There's nothing special about making a particle appear to travel faster than the speed of light. It happens all the time. The speed of light is only the cosmic speed limit for signal transit, so unless you can prove that those neutrinos carry information, it's meaningless. I'd like to know the temporal width of their neutrinos, simply because that would help determine if what they're seeing is interesting. If they're seeing 60 ns of advancement on a 100+ nanosecond particle, then the results aren't ground-breaking, even if they are surprising (is rock really that dispersive?).
The confusing part, to me, is why the very first thing they thought of wasn't dispersive propagation effects. Maybe particle physicists don't see that very often?
That quote honestly doesn't make any sense at all.
Ok, I have a new physics guy -- as it turns out, he's been working on a nutrino project in Japan for a few years (this guy, (http://superk.physics.sunysb.edu/~alpinist/) if you want to check my references).
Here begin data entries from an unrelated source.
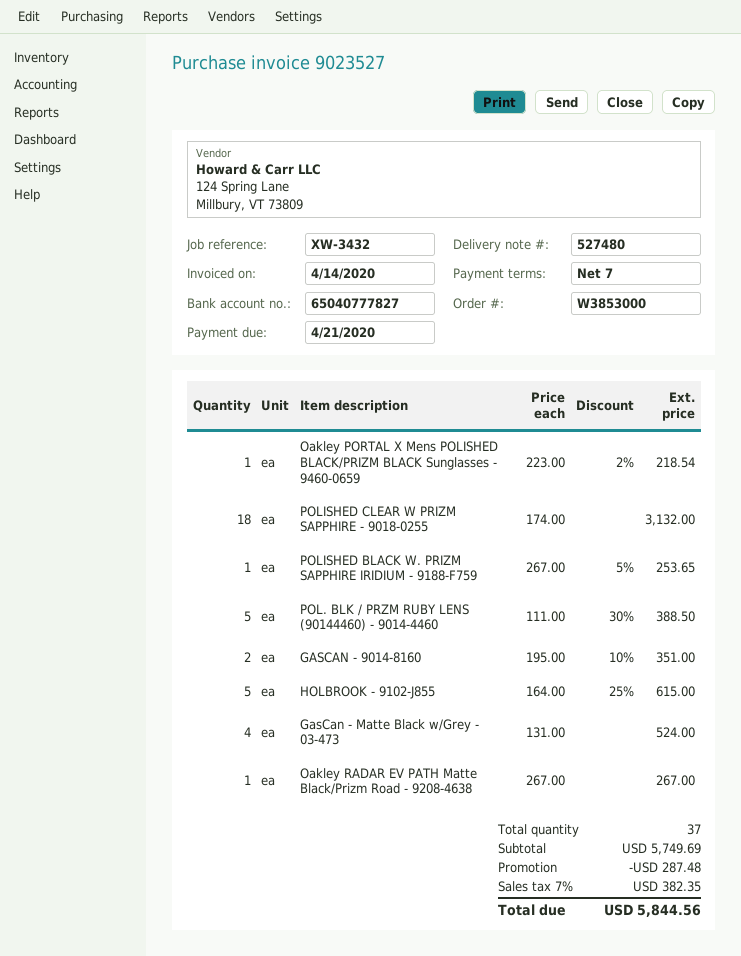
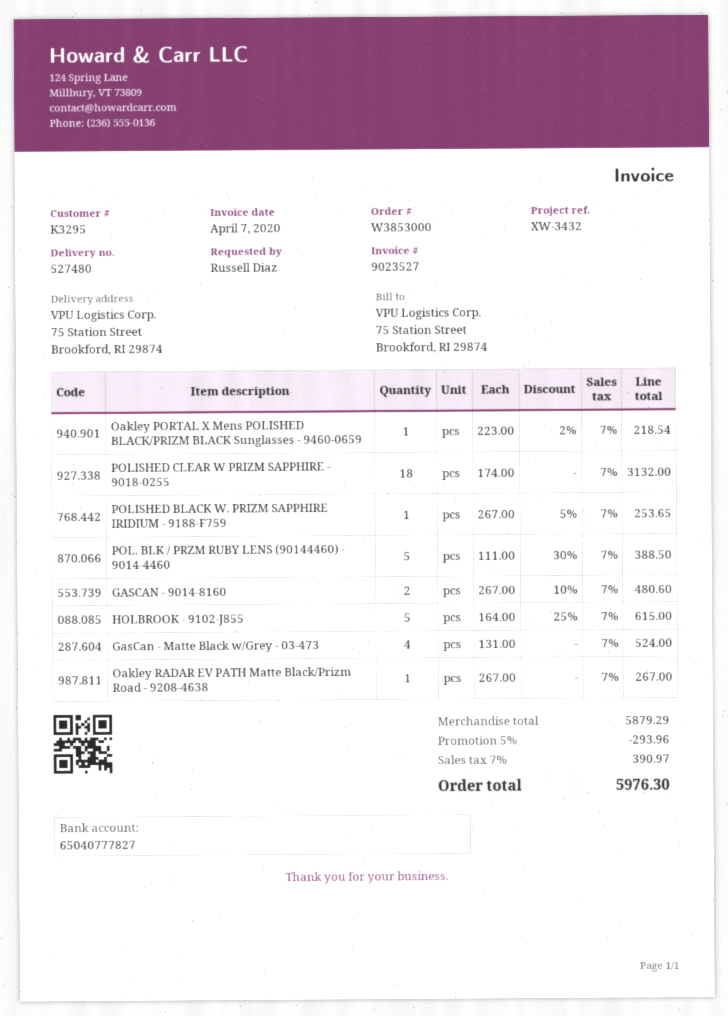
invoice date: 2020-04-14 -> 2020-04-07
GASCAN - 9014-8160: 2 x 195.00 - 10% = 351.00 -> 2 x 267.00 - 10% = 480.60
subtotal: 5749.69 -> 5879.29
discount: 287.48 -> 293.96
tax: 7% = 382.35 -> 7% = 390.97
total: 5844.56 -> 5976.30

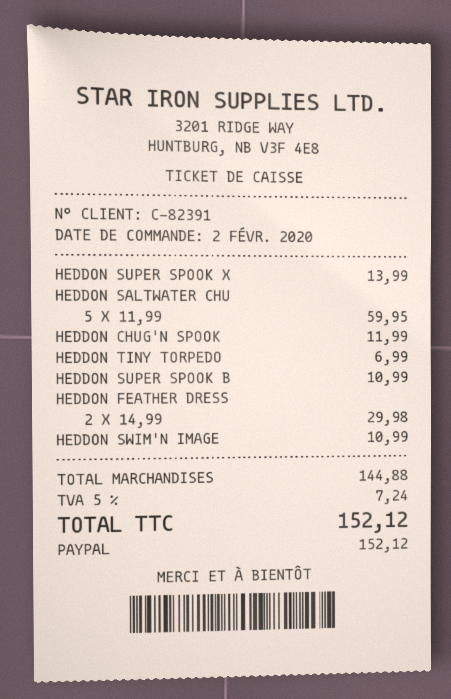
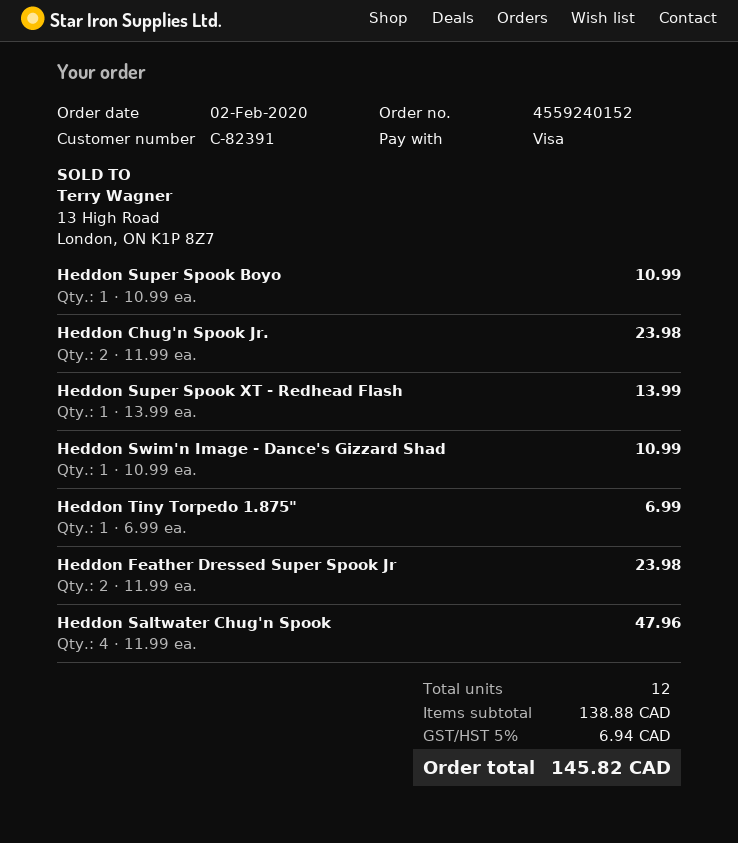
payment method: PayPal -> Visa
HEDDON SALTWATER CHU: 5 x 11.99 = 59.95 -> 4 x 11.99 = 47.96
HEDDON CHUG'N SPOOK: 1 x 11.99 = 11.99 -> 2 x 11.99 = 23.98
HEDDON FEATHER DRESS: 2 x 14.99 = 29.98 -> 2 x 11.99 = 23.98
subtotal: 144.88 -> 138.88
tax: 5% = 7.24 -> 5% = 6.94
total: 152.12 -> 145.82

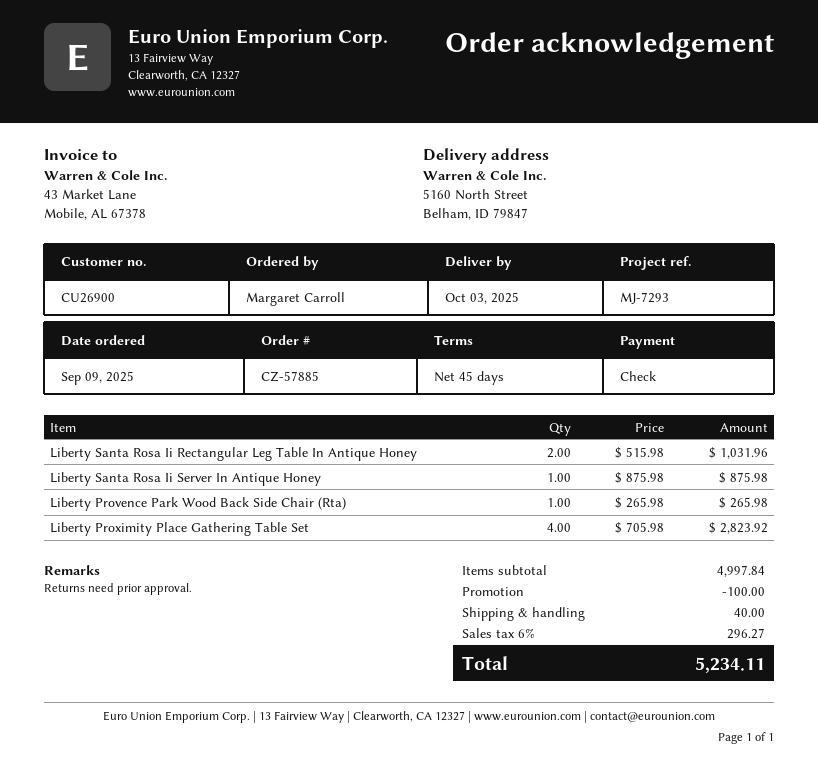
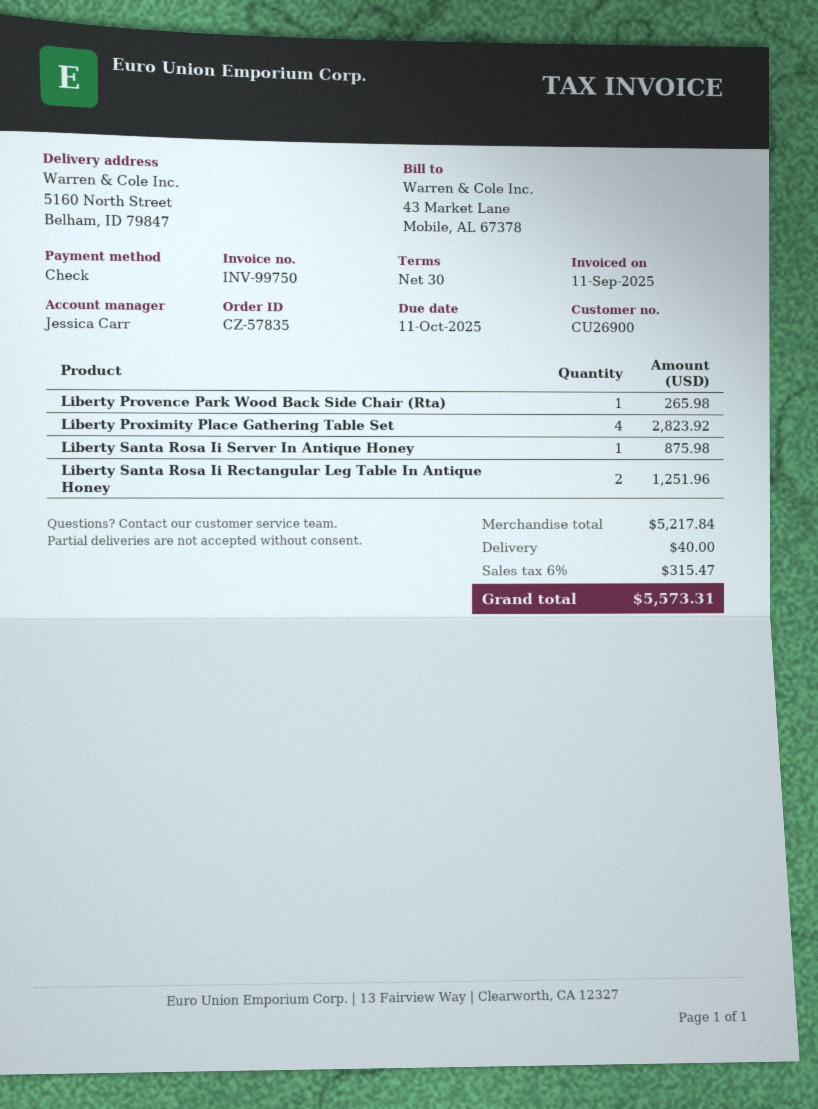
order number: CZ-57885 -> CZ-57835
payment terms: 45 days -> 30 days
Liberty Santa Rosa Ii Rectangular Leg Table In Antique Honey: 2 for 1031.96 -> 2 for 1251.96
subtotal: 4997.84 -> 5217.84
discount: 100.00 -> none
tax: 6% = 296.27 -> 6% = 315.47
total: 5234.11 -> 5573.31

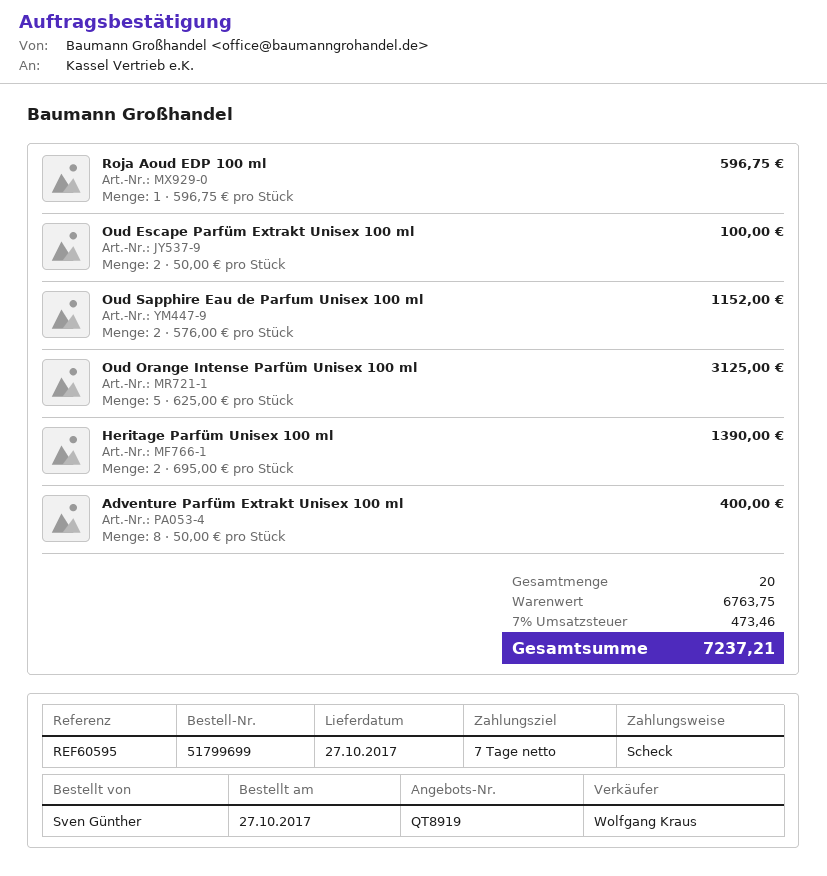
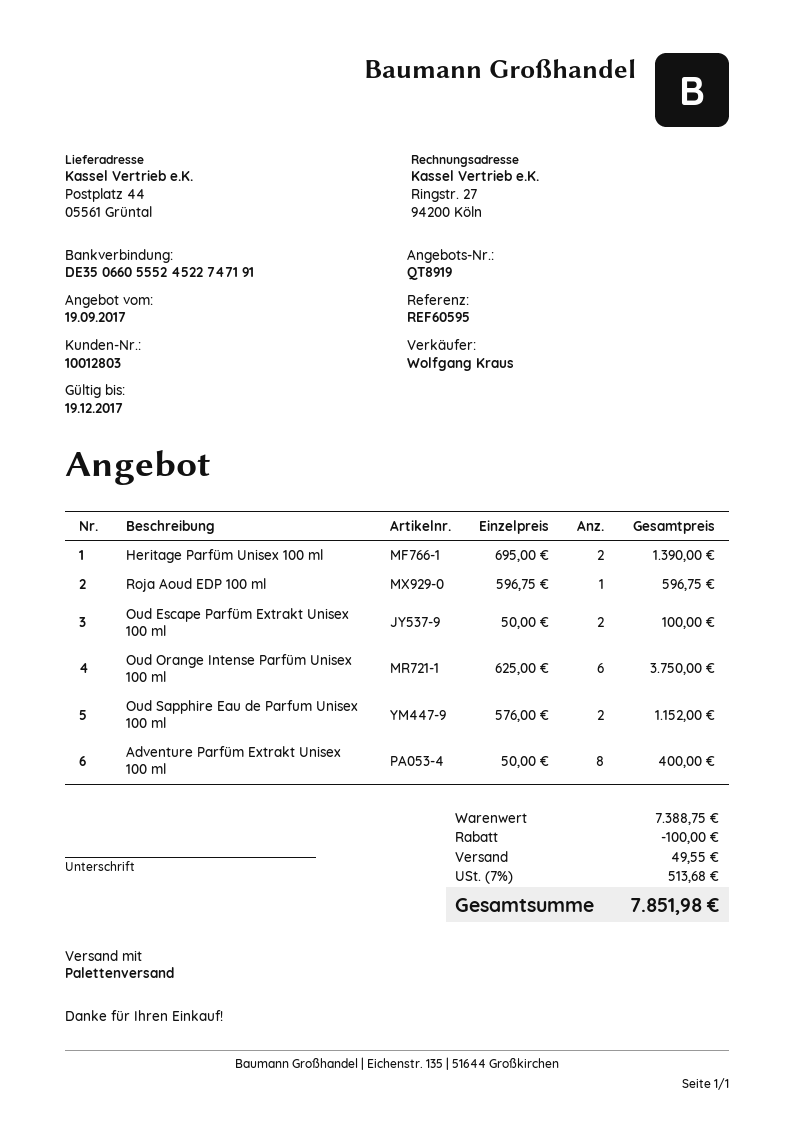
Oud Orange Intense Parfüm Unisex 100 ml: 5 x 625.00 = 3125.00 -> 6 x 625.00 = 3750.00
subtotal: 6763.75 -> 7388.75
discount: none -> 100.00
shipping: none -> 49.55
tax: 7% = 473.46 -> 7% = 513.68
total: 7237.21 -> 7851.98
Anyway, this is his take on it:
QuoteMost likely, there is an error somewhere. Measuring the time between the birth of neutrinos and its arrival at a detector 730 km away accurately is not a trivial task. They say that they accuracy is 10 ns, which is very hard to achieve. 10 ns corresponds to 2 m of electric cable.
In regards to the idea that particles that were created already moving at the speed of light, the neutrinos are created from decaying pions that are created from protons hitting a target. To produce neutrino already moving faster than c you will need protons with literally infinite energy.
He also provided this link: http://news.sciencemag.org/sciencenow/2011/09/neutrinos-travel-faster-than-lig.html which says:
QuoteThe big question is whether OPERA researchers have discovered particles going faster than light, or whether they have been misled by an unidentified "systematic error" in their experiment that's making the time look artificially short. Chang Kee Jung, a neutrino physicist at Stony Brook University in New York, says he'd wager that the result is the product of a systematic error. "I wouldn't bet my wife and kids because they'd get mad," he says. "But I'd bet my house."
Jung, who is U.S. spokesperson for a similar experiment in Japan called T2K, says the tricky part is accurately measuring the time between when the neutrinos are born by slamming a burst of protons into a solid target and when they actually reach the detector. That timing relies on the global positioning system, and the GPS measurements can have uncertainties of tens of nanoseconds. "I would be very interested in how they got a 10-nanosecond uncertainty, because from the systematics of GPS and the electronics, I think that's a very hard number to get."
And finally:
(http://imgs.xkcd.com/comics/neutrinos.png)
Thanks, LMNO. Error bars are not to be ignored.
Also, the GPS XKCD reference is cool for me, because the time dilation offset in global positioning experiments is a direct result of the Hafele-Keating Experiment which showed time dilation in jets going different directions around the planet. And Joe Hafele is my grandfather.